[[ LISTED RECORDS, beginning ]]

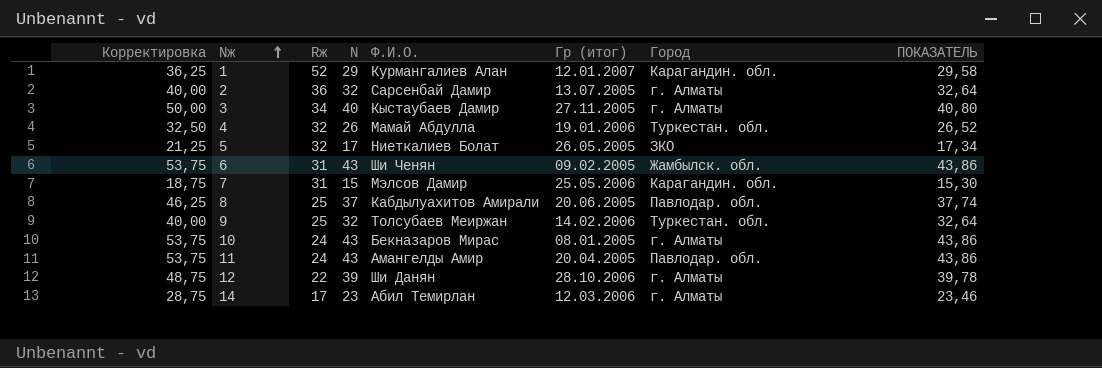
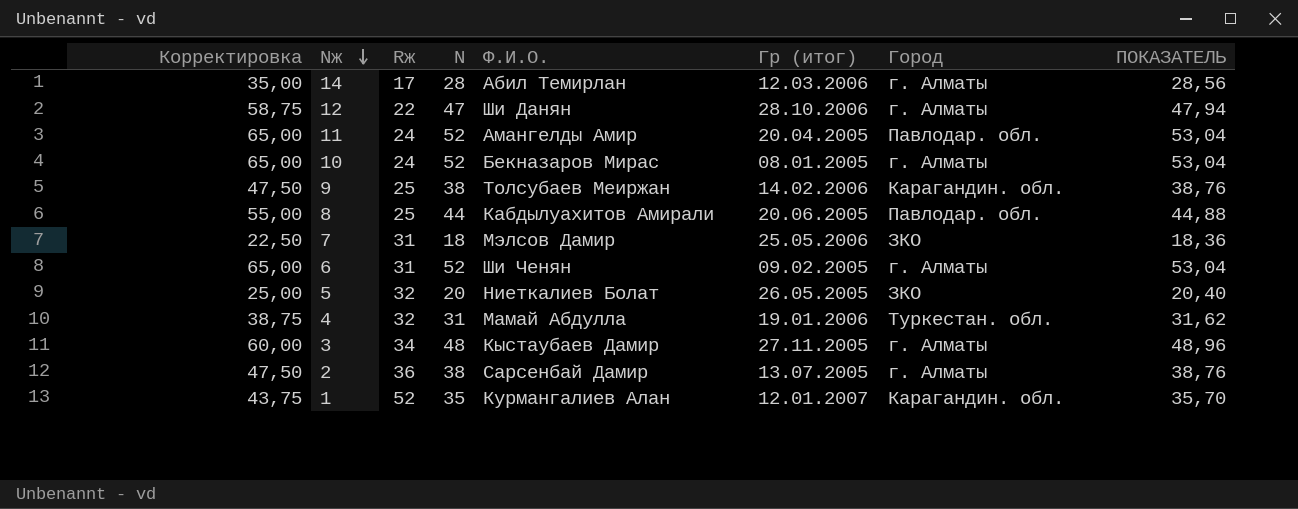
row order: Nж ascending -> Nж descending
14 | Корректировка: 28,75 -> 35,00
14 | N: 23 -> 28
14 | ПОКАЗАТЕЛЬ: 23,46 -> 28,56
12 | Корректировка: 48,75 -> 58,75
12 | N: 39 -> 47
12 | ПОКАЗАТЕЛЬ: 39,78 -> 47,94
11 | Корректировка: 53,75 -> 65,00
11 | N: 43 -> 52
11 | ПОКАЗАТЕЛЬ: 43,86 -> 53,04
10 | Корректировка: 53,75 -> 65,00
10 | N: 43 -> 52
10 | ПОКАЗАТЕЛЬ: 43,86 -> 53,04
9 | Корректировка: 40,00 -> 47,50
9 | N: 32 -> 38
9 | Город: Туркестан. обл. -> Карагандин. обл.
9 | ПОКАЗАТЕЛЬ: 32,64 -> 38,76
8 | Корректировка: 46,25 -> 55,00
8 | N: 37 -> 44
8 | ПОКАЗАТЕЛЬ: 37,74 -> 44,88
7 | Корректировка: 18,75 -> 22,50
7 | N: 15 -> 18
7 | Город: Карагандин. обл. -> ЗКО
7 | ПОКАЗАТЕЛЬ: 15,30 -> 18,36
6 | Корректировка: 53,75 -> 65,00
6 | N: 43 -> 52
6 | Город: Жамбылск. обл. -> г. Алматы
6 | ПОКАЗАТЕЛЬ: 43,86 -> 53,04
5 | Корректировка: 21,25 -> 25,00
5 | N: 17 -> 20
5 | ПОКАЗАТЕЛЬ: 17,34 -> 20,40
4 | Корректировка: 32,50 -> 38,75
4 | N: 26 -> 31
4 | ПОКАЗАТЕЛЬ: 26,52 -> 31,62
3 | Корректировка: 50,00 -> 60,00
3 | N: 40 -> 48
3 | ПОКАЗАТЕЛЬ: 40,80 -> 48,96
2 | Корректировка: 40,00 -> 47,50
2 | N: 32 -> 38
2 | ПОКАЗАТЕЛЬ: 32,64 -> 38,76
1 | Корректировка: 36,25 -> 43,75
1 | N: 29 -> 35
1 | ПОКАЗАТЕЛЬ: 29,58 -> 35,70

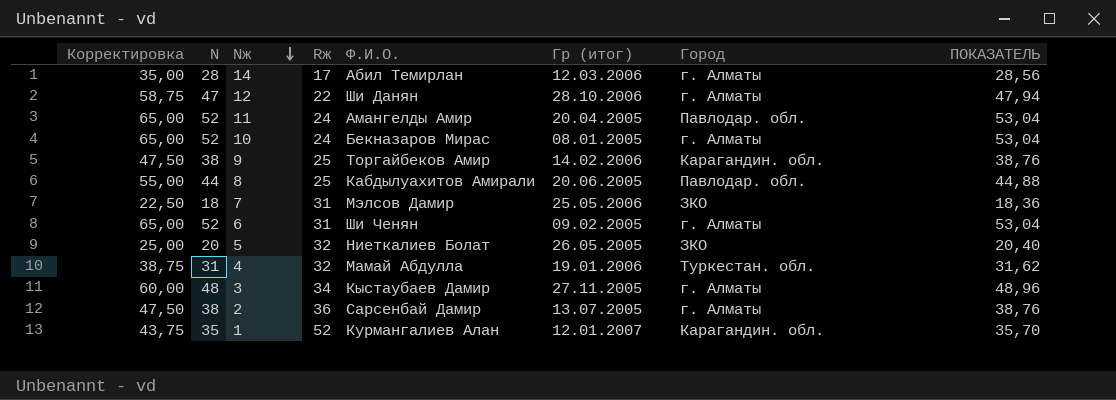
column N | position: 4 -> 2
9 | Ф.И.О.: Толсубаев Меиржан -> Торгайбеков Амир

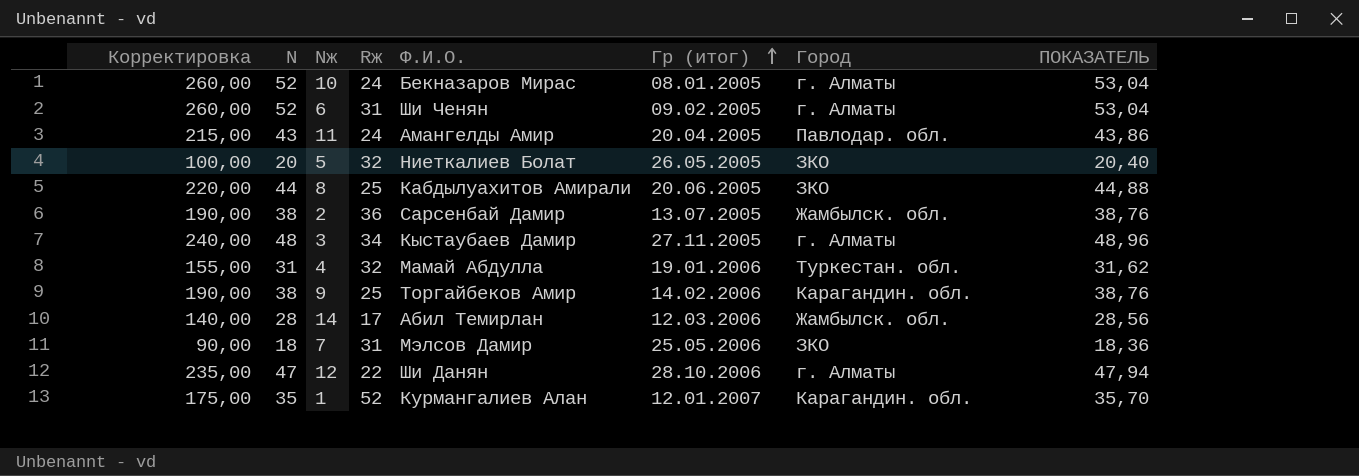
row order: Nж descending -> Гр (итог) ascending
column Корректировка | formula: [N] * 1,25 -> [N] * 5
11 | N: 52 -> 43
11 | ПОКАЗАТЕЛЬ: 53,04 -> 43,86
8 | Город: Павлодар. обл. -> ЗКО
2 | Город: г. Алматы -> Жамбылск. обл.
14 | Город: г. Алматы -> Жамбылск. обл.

[[ LISTED RECORDS, end ]]

* [WHAT YOU NEED TO DO]: I would like the material repeated in full and exactly, with its images omitted.

* [FINISHED EXERCISE]:
row order: Nж ascending -> Nж descending
14 | Корректировка: 28,75 -> 35,00
14 | N: 23 -> 28
14 | ПОКАЗАТЕЛЬ: 23,46 -> 28,56
12 | Корректировка: 48,75 -> 58,75
12 | N: 39 -> 47
12 | ПОКАЗАТЕЛЬ: 39,78 -> 47,94
11 | Корректировка: 53,75 -> 65,00
11 | N: 43 -> 52
11 | ПОКАЗАТЕЛЬ: 43,86 -> 53,04
10 | Корректировка: 53,75 -> 65,00
10 | N: 43 -> 52
10 | ПОКАЗАТЕЛЬ: 43,86 -> 53,04
9 | Корректировка: 40,00 -> 47,50
9 | N: 32 -> 38
9 | Город: Туркестан. обл. -> Карагандин. обл.
9 | ПОКАЗАТЕЛЬ: 32,64 -> 38,76
8 | Корректировка: 46,25 -> 55,00
8 | N: 37 -> 44
8 | ПОКАЗАТЕЛЬ: 37,74 -> 44,88
7 | Корректировка: 18,75 -> 22,50
7 | N: 15 -> 18
7 | Город: Карагандин. обл. -> ЗКО
7 | ПОКАЗАТЕЛЬ: 15,30 -> 18,36
6 | Корректировка: 53,75 -> 65,00
6 | N: 43 -> 52
6 | Город: Жамбылск. обл. -> г. Алматы
6 | ПОКАЗАТЕЛЬ: 43,86 -> 53,04
5 | Корректировка: 21,25 -> 25,00
5 | N: 17 -> 20
5 | ПОКАЗАТЕЛЬ: 17,34 -> 20,40
4 | Корректировка: 32,50 -> 38,75
4 | N: 26 -> 31
4 | ПОКАЗАТЕЛЬ: 26,52 -> 31,62
3 | Корректировка: 50,00 -> 60,00
3 | N: 40 -> 48
3 | ПОКАЗАТЕЛЬ: 40,80 -> 48,96
2 | Корректировка: 40,00 -> 47,50
2 | N: 32 -> 38
2 | ПОКАЗАТЕЛЬ: 32,64 -> 38,76
1 | Корректировка: 36,25 -> 43,75
1 | N: 29 -> 35
1 | ПОКАЗАТЕЛЬ: 29,58 -> 35,70

column N | position: 4 -> 2
9 | Ф.И.О.: Толсубаев Меиржан -> Торгайбеков Амир

row order: Nж descending -> Гр (итог) ascending
column Корректировка | formula: [N] * 1,25 -> [N] * 5
11 | N: 52 -> 43
11 | ПОКАЗАТЕЛЬ: 53,04 -> 43,86
8 | Город: Павлодар. обл. -> ЗКО
2 | Город: г. Алматы -> Жамбылск. обл.
14 | Город: г. Алматы -> Жамбылск. обл.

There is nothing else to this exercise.